U.S. Route 82 Business (US 82 Bus.) is a business route of US 82 that exists almost entirely within Albany. It follows North Slappey Boulevard and East Oglethorpe Boulevard through the city, and Sylvester Road east of the city. US 82 Bus. travels entirely concurrent with SR 520 Bus.; it also has a concurrency with US 19 Bus. and a brief concurrency with SR 234.

The entire length of US 82 Bus. is part of the National Highway System, a system of routes determined to be the most important for the nation's economy, mobility, and defense.

The roadway that would eventually become US 82 Bus. was established by the end of 1921 as part of SR 50 in the city. By the end of 1929, this segment of SR 50 was indicated to be under construction. By the middle of 1930, this segment had a completed hard surface. Between February 1948 and April 1949, US 82 was designated on this portion of SR 50. Between June 1960 and June 1963, the path of SR& 50 through Albany was split into SR 50N and SR 50S. SR 50N used Broad Avenue and Sylvester Road, while US 82/SR 50S used Oglethorpe Avenue and Albany Expressway. In 1968, a northeastern bypass of the main part of Albany was proposed as a northern extension of SR 333 from the interchange of US 19/SR 333 and US 82/SR 50S in the eastern part of the city to US 19/SR 3W in the northwestern part of the city. In 1973, SR 50N was redesignated as SR 50 Conn., while SR 50S was redesignated as the SR 50 mainline. The next year, the bypass in Albany was built as a freeway, but there was no indication as to what highways were designated on it. In early 1980, US 19, US 82, and SR 333 were indicated to be designated on the Albany bypass. The old path of the highways were redesignated as US 19 Bus./US 82 Bus. with SR 3 concurrent with them in the western part of the city and SR 50 concurrent with them in the southern and eastern parts of it. Later that year, SR 333 was truncated out of Albany. SR 50 was shifted onto the US 19/US 82 freeway. Its old path in the city was redesignated as SR 50 Bus. In 1988, SR 50 was truncated to Dawson. Its former path from Dawson to Jekyll Island was redesignated as part of SR 520. SR 50 Bus. was redesignated as SR 520 Bus.

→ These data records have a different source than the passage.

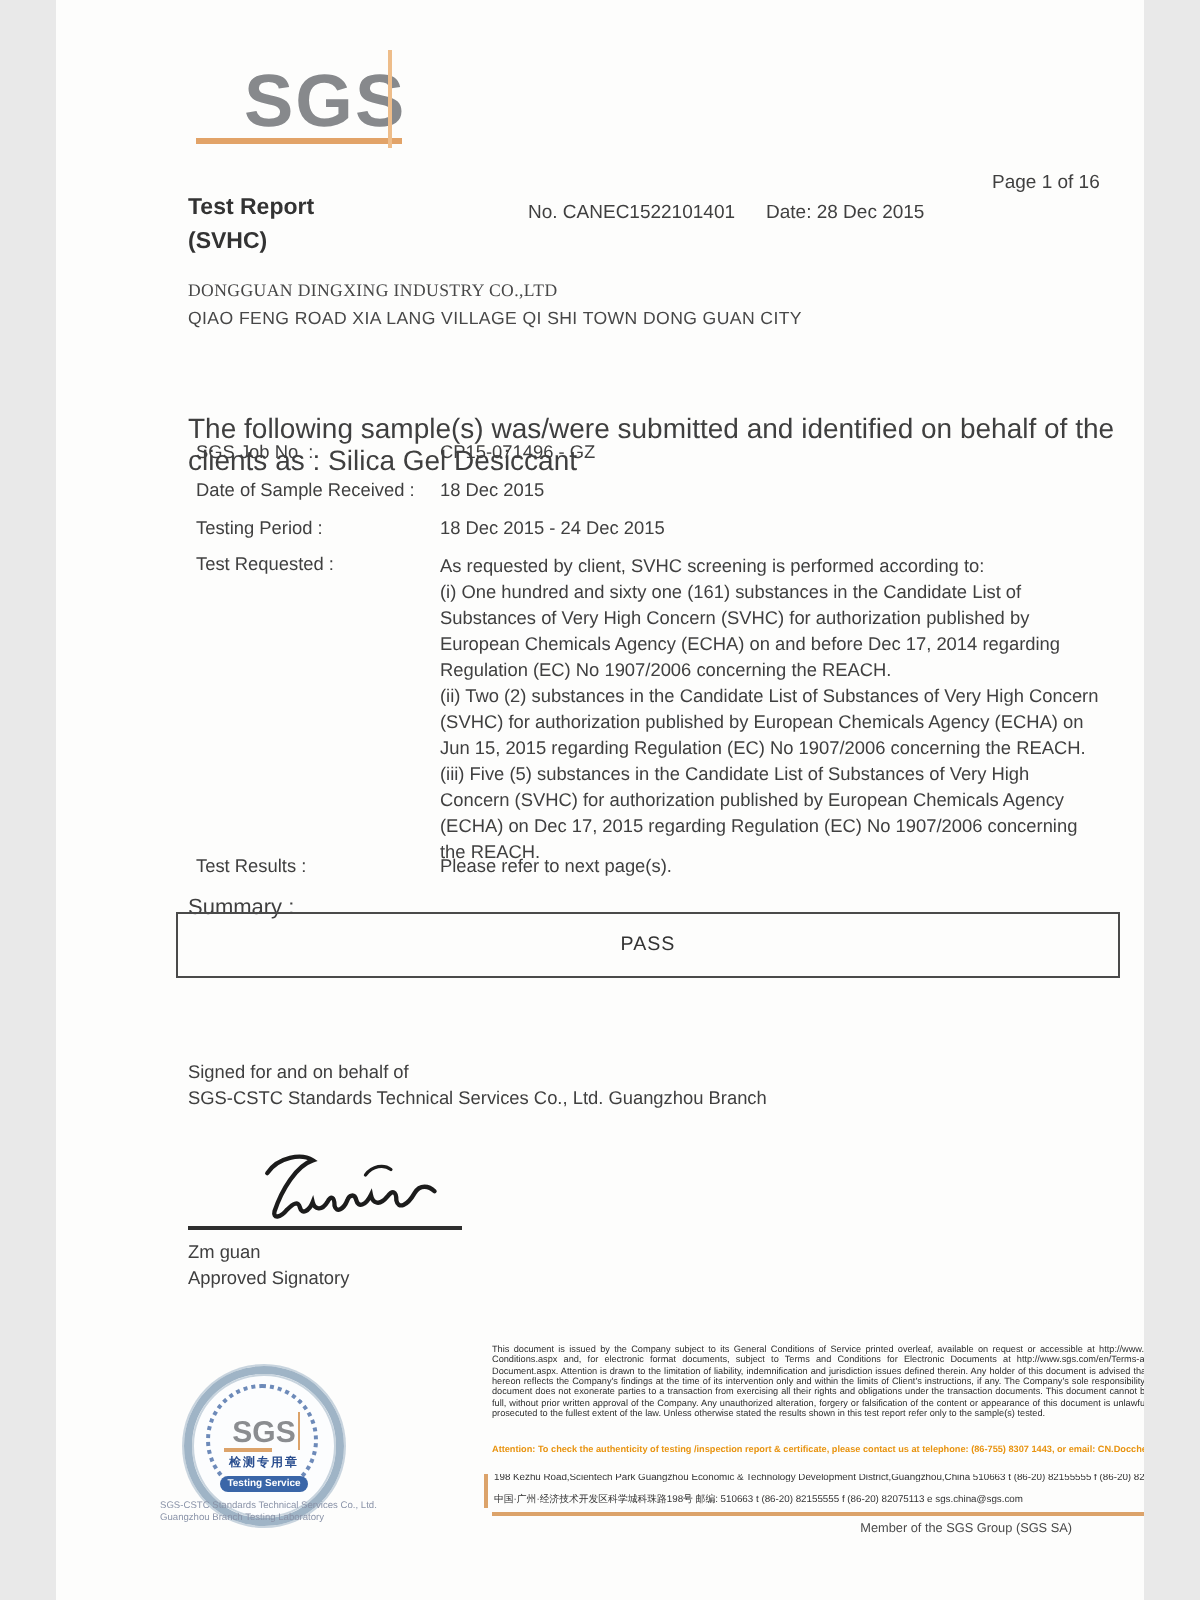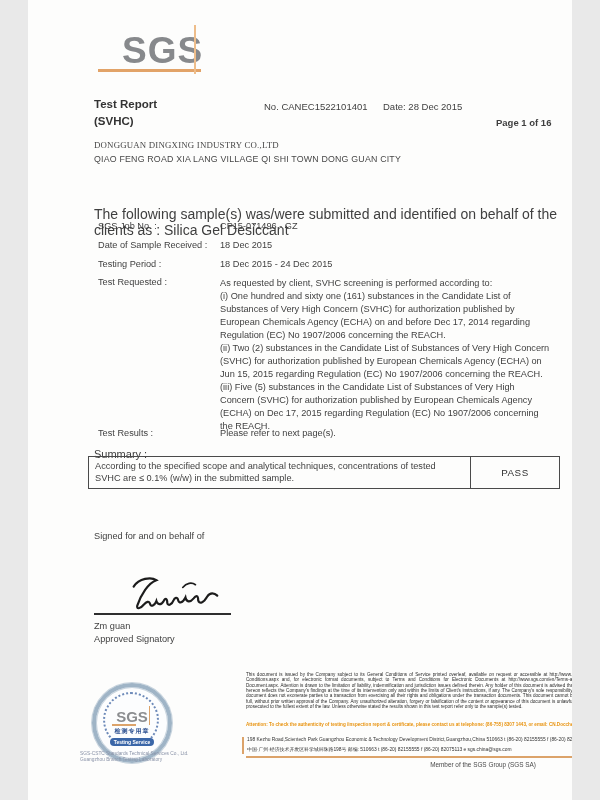"Page 1 of 16" .report-page { font-weight: bold -> none; top: 117px -> 86px }
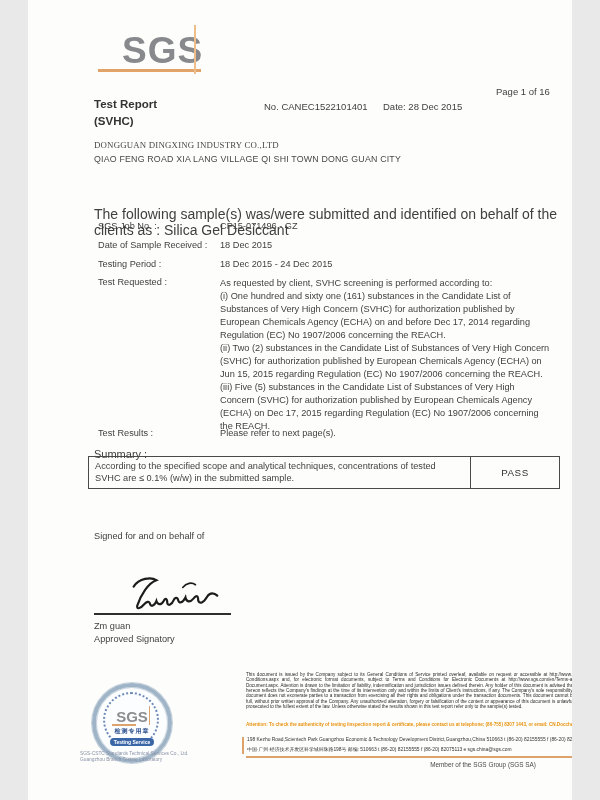"According to the specified scope" div.summary-cell-text { html: <div>According to the specified scope and analytical techniques, concentrations of tested SVHC are ≤ 0.1% (w/w) in the submitted sample.</div> -> none }
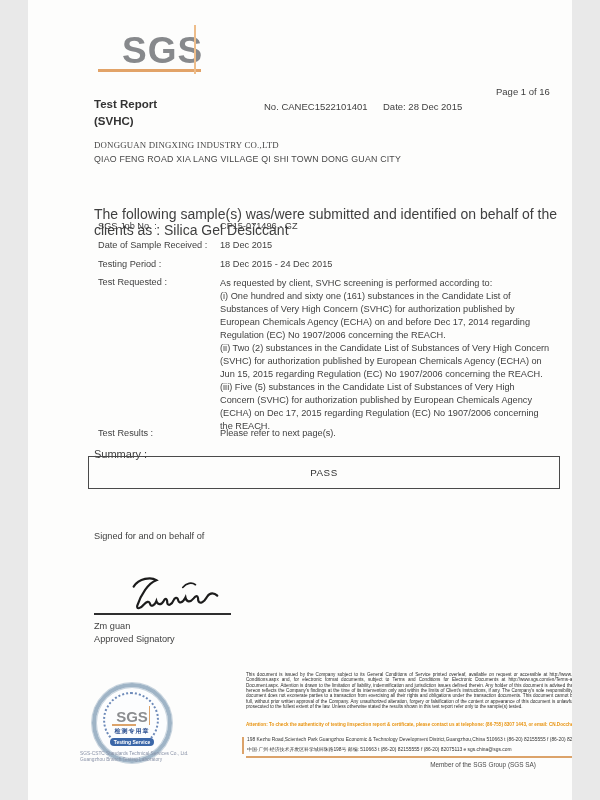"SGS-CSTC Standards Technical Services Co., Ltd. Guangzhou Branch" div.abs { html: none -> <div>SGS-CSTC Standards Technical Services Co., Ltd. Guangzhou Branch</div> }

| Location | mi | km | Destinations | Notes |
| Albany | 0.0– 0.2 | 0.0– 0.32 | US 19 / SR 3 (North Slappey Boulevard) / US 82 / SR 520 (Liberty Expressway) / US 19 Bus. begins / SR 520 Bus. begins – Dawson, Thomasville, Leesburg, Marine Corps Logistics Base | Western end of US 19 Bus. and SR 520 Bus. concurrencies; western terminus of US 82 Bus./SR 520 Bus.; northern terminus of US 19 Bus.; Liberty Expressway exit 6 |
| 2.7 | 4.3 | SR 234 west (Gillionville Road) – Morgan, Albany Museum of Art | Western end of SR 234 concurrency |
| 3.0 | 4.8 | SR 234 east (South Slappey Boulevard) to US 19 – Albany Tech. Col. | Eastern end of SR 234 concurrency; provides access to Southwest Georgia Regional Airport |
| 4.2 | 6.8 | SR 91 (South Jefferson Street) – Newton |  |
| 5.0 | 8.0 | Dixie Highway (Radium Springs Road) |  |
| 6.6– 6.9 | 10.6– 11.1 | US 19 / SR 3 / SR 133 / SR 300 (Liberty Expressway) – Leesburg, Dawson, Camilla, Marine Corps | Eastern end of US 19 Bus. concurrency; eastern terminus of US 19 Bus.; Liberty Expressway exit 2 |
| ​ | 11.9 | 19.2 | US 82 east / SR 520 east (Sylvester Road) | Eastern terminus of US 82 Bus./SR 520 Bus.; eastern end of SR 520 Bus. concurrency; westbound entrance and eastbound exit |
1.000 mi = 1.609 km; 1.000 km = 0.621 mi Concurrency terminus;

==Former routes==

===Stamps truck route===

Highway 82 Truck (US 82T or Hwy. 82T) is a former truck route of 1.3 mi in Stamps, Arkansas. The route was deleted by the Arkansas State Highway Commission on September 27, 2006.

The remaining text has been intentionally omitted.